§ Problem
Using the entries below, output exactly the line containing "C92,40 108,52 120,64" and all lines that follow it to the end.

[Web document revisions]
"""
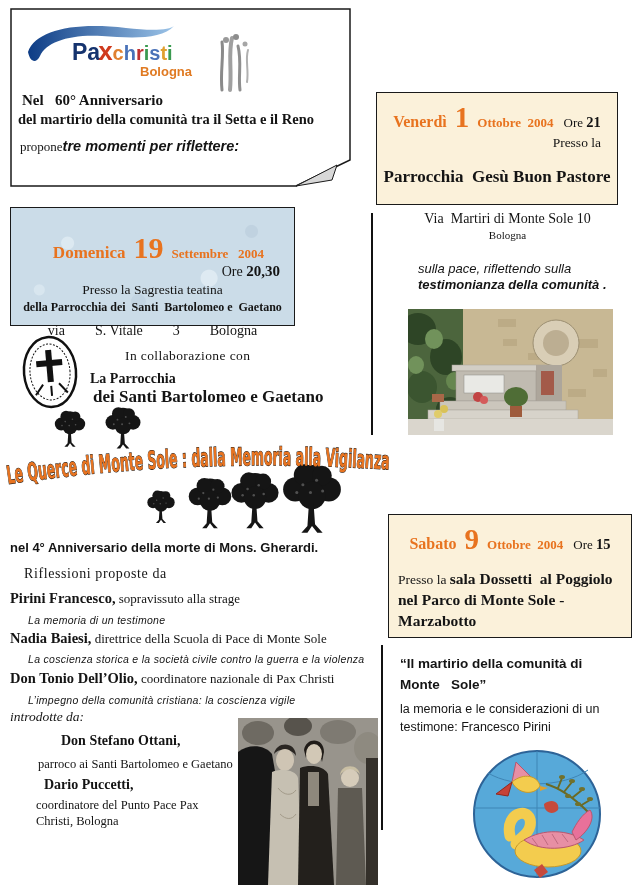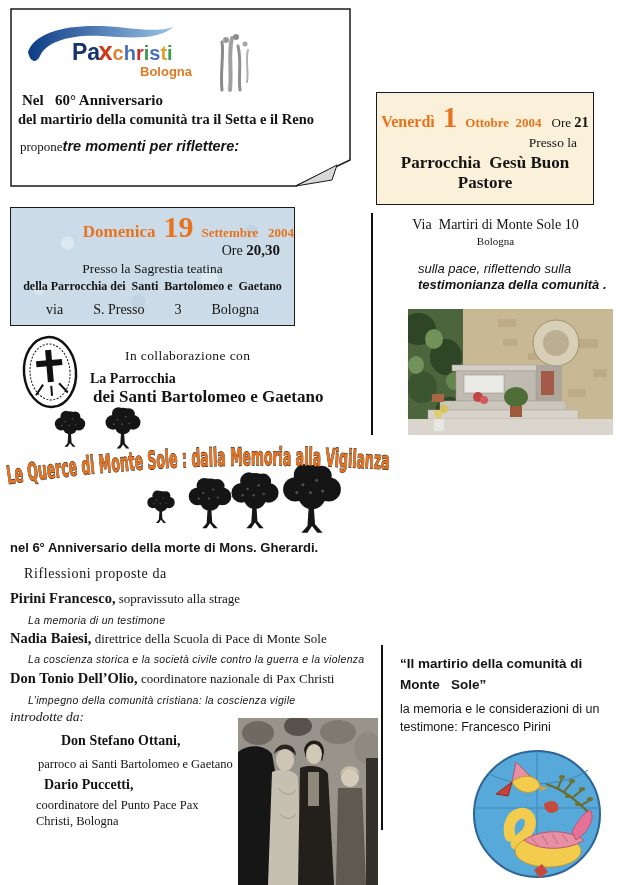--- a/index.html
+++ b/index.html
@@ -39,28 +39,28 @@
       radial-gradient(circle at 85% 20%,#C0D2E0 0 6px,transparent 7px),
       radial-gradient(circle at 10% 70%,#D8E6EF 0 5px,transparent 6px);}
   .orange{color:#E8731F;}
   .ev-row1{text-align:center;margin-top:8px;}
   .ev-day{font-weight:bold;font-size:16px;}
   .ev-num{font-weight:bold;font-size:29px;padding:0 4px;}
   .ev-month{font-weight:bold;font-size:13px;}
   .ev-ore{font-size:13px;color:#141414;margin-left:6px;}
   .ev-ore b{font-size:14.5px;}
 
-  .venerdi{left:376px;top:92px;width:218px;height:113px;}
+  .venerdi{left:376px;top:92px;width:242px;height:113px;}
   .ven-presso{text-align:right;padding-right:16px;font-size:13.5px;margin-top:1px;}
-  .ven-venue{text-align:center;font-size:17px;font-weight:bold;margin-top:2px;}
+  .ven-venue{text-align:center;font-size:17px;font-weight:bold;margin-top:16px;}
   .ven-addr{text-align:center;font-size:14px;margin-top:8px;}
   .ven-city{font-size:11px;}
 
   .domenica{left:10px;top:207px;width:285px;height:119px;}
-  .dom-row1{text-align:right;padding-left:12px;margin-top:2px;}
+  .dom-row1{text-align:center;padding-left:12px;margin-top:23px;}
   .dom-row1 .ev-day{font-size:17px;}
   .dom-row1 .ev-num{font-size:30px;}
   .dom-ore{text-align:right;padding-right:14px;font-size:14px;margin-top:-2px;}
   .dom-ore b{font-size:15px;}
   .dom-l1{text-align:center;font-size:13.5px;margin-top:2px;}
   .dom-l2{text-align:center;font-size:12px;font-weight:bold;margin-top:2px;}
   .dom-addr{display:flex;justify-content:center;gap:30px;font-size:14px;margin-top:8px;}
 
   .sabato{left:388px;top:514px;width:244px;height:124px;}
   .sab-venue{margin:13px 6px 0 9px;font-size:13.5px;line-height:20px;}
@@ -196,21 +196,21 @@
       <span class="ev-num orange">19</span>
       <span class="ev-month orange pre">Settembre   2004</span>
     </div>
     <div class="dom-ore">
       <span>Ore</span> <b>20,30</b>
     </div>
     <div class="dom-l1">Presso la Sagrestia teatina</div>
     <div class="dom-l2 pre">della Parrocchia dei  Santi  Bartolomeo e  Gaetano</div>
     <div class="dom-addr">
       <span>via</span>
-      <span>S. Presso</span>
+      <span>S. Vitale</span>
       <span>3</span>
       <span>Bologna</span>
     </div>
   </div>
 
   <div class="abs vline divider1"></div>
   <div class="abs veglia-sub sans">
     <span>sulla pace, riflettendo sulla</span><br>
     <span class="b2">testimonianza della comunità .</span>
   </div>
@@ -272,21 +272,21 @@
     <use href="#oak" x="224" y="60" width="62" height="66"></use>
     <use href="#oak" x="274" y="52" width="76" height="78"></use>
     <defs>
         <path id="arc" d="M 8 78 Q 200 50 394 64" fill="none"></path>
       </defs>
     <text font-size="25" fill="#E8731F" stroke="#141414" stroke-width="1.1" style="paint-order:stroke fill">
       <textPath href="#arc" textLength="382" lengthAdjust="spacingAndGlyphs">Le Querce di Monte Sole :  dalla Memoria alla Vigilanza</textPath>
     </text>
   </svg>
 
-  <div class="abs anniv sans">nel 6° Anniversario della morte di Mons. Gherardi.</div>
+  <div class="abs anniv sans">nel 4° Anniversario della morte di Mons. Gherardi.</div>
   <div class="abs rifl">Riflessioni proposte da</div>
 
   <div class="abs spk sp1">
     <b>Pirini Francesco,</b>
     <span>sopravissuto alla strage</span>
   </div>
   <div class="abs topic t1 sans">La memoria di un testimone</div>
 
   <div class="abs spk sp2">
     <b>Nadia Baiesi,</b>
@@ -320,20 +320,32 @@
     <path d="M66,32 C68,19 86,19 86,34 L84,44 C82,30 70,30 68,40 Z" fill="#201C18"></path>
     <ellipse cx="76" cy="36" rx="8" ry="10" fill="#D2C8B6"></ellipse>
     <path d="M62,50 C72,46 86,48 90,56 L96,167 L60,167 Z" fill="#23201C"></path>
     <rect x="70" y="54" width="11" height="34" fill="#8E887C"></rect>
     <path d="M102,58 C102,45 122,45 122,58 C122,51 104,50 102,58 Z" fill="#C9BFA4"></path>
     <circle cx="112" cy="60" r="9" fill="#D6CCBA"></circle>
     <path d="M100,70 L124,70 L128,167 L98,167 Z" fill="#5E5A52"></path>
     <rect x="128" y="40" width="12" height="127" fill="#34302A"></rect>
   </svg>
 
+  <div class="abs evbox cream sabato">
+    <div class="ev-row1">
+      <span class="ev-day orange">Sabato</span>
+      <span class="ev-num orange">9</span>
+      <span class="ev-month orange pre">Ottobre  2004</span>
+      <span class="ev-ore"><span>Ore</span> <b>15</b></span>
+    </div>
+    <div class="sab-venue">
+      <span>Presso la</span>
+      <b class="pre">sala Dossetti  al Poggiolo nel Parco di Monte Sole -  Marzabotto</b>
+    </div>
+  </div>
 
   <div class="abs vline divider2"></div>
   <div class="abs mart-title sans pre">“Il martirio della comunità di Monte   Sole”</div>
   <div class="abs mart-sub sans">la memoria e le considerazioni di un testimone: Francesco Pirini</div>
 
   <svg class="abs" style="left:468px;top:748px" width="138" height="136" viewBox="0 0 138 136">
     <circle cx="69" cy="66" r="63" fill="#57A9D9" stroke="#2D6397" stroke-width="2"></circle>
     <path d="M69,3 V129 M6,60 H132 M20,25 C45,40 95,40 120,22" stroke="#3F85B5" fill="none"></path>
     <path d="M78,36 C92,40 108,52 120,64 M96,44 L104,34 M104,50 L114,42 M90,40 L94,30 M112,58 L122,52" stroke="#6A6A26" stroke-width="2" fill="none"></path>
     <g fill="#71712C">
"""
§ Solution to this task
     <path d="M78,36 C92,40 108,52 120,64 M96,44 L104,34 M104,50 L114,42 M90,40 L94,30 M112,58 L122,52" stroke="#6A6A26" stroke-width="2" fill="none"></path>
     <g fill="#71712C">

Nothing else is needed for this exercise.